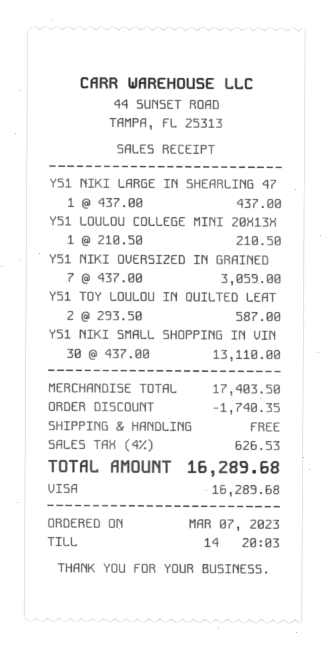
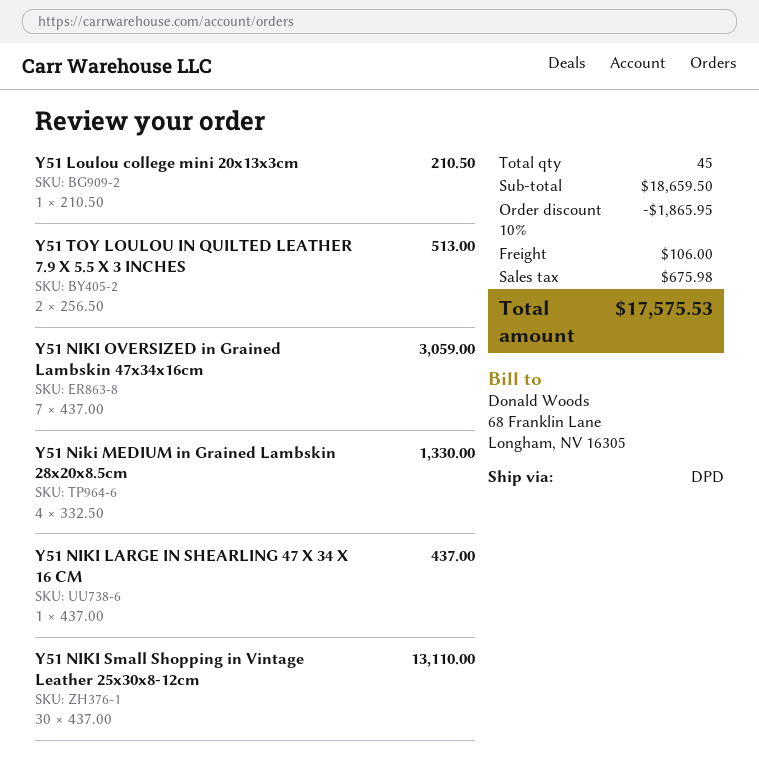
Y51 TOY LOULOU IN QUILTED LEAT: 2 x 293.50 = 587.00 -> 2 x 256.50 = 513.00
Y51 Niki MEDIUM in Grained Lambskin 28x20x8.5cm: none -> 4 x 332.50 = 1330.00
subtotal: 17403.50 -> 18659.50
discount: 1740.35 -> 1865.95
shipping: 0.00 -> 106.00
tax: 626.53 -> 675.98
total: 16289.68 -> 17575.53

- _Work item_:
Set down the records in full and exactly. Do not carry over any image.

- _Expected answer_:
Y51 TOY LOULOU IN QUILTED LEAT: 2 x 293.50 = 587.00 -> 2 x 256.50 = 513.00
Y51 Niki MEDIUM in Grained Lambskin 28x20x8.5cm: none -> 4 x 332.50 = 1330.00
subtotal: 17403.50 -> 18659.50
discount: 1740.35 -> 1865.95
shipping: 0.00 -> 106.00
tax: 626.53 -> 675.98
total: 16289.68 -> 17575.53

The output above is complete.